= Extracted material =
======
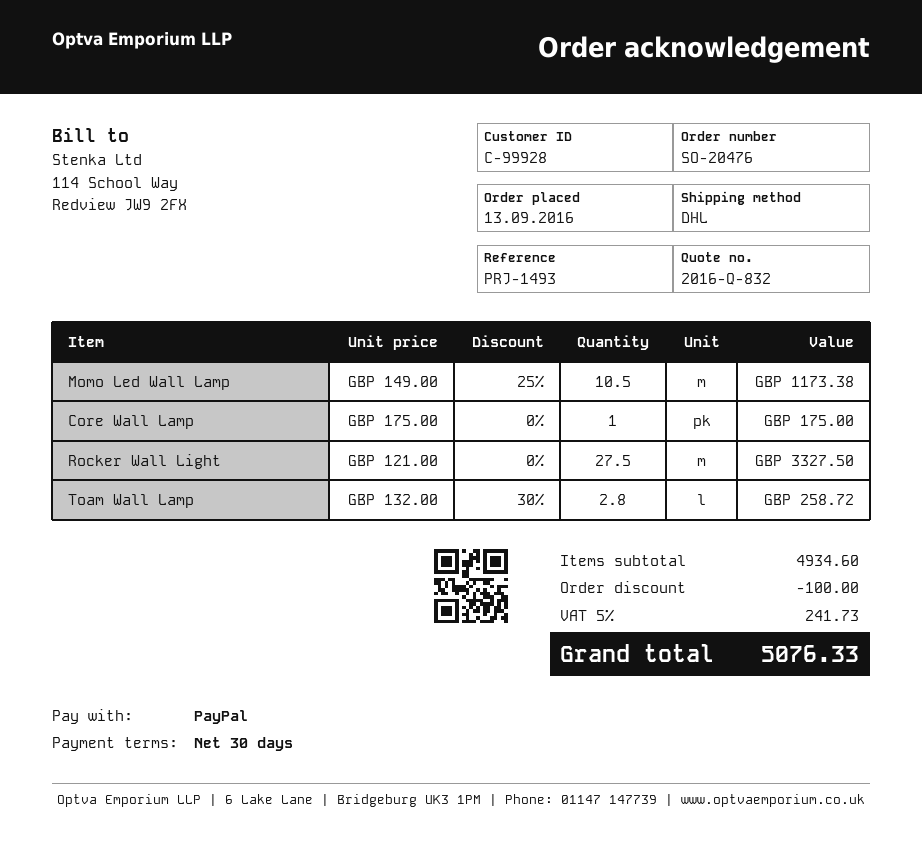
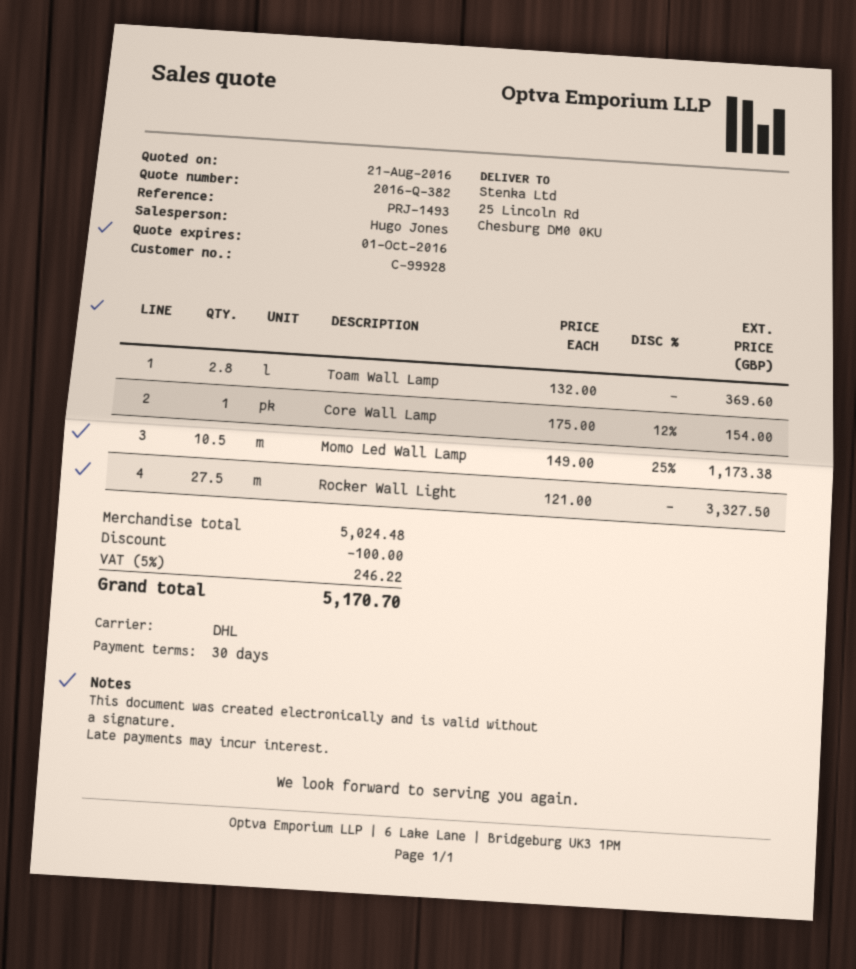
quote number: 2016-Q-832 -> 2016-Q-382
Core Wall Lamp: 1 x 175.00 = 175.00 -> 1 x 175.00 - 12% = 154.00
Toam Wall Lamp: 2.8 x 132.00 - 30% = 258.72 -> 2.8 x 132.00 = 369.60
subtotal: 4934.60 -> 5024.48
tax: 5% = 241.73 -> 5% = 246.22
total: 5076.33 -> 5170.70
======
= What the exercise asks =
All text in the material above must be written out exactly; the images are to be skipped.

= Response area =
quote number: 2016-Q-832 -> 2016-Q-382
Core Wall Lamp: 1 x 175.00 = 175.00 -> 1 x 175.00 - 12% = 154.00
Toam Wall Lamp: 2.8 x 132.00 - 30% = 258.72 -> 2.8 x 132.00 = 369.60
subtotal: 4934.60 -> 5024.48
tax: 5% = 241.73 -> 5% = 246.22
total: 5076.33 -> 5170.70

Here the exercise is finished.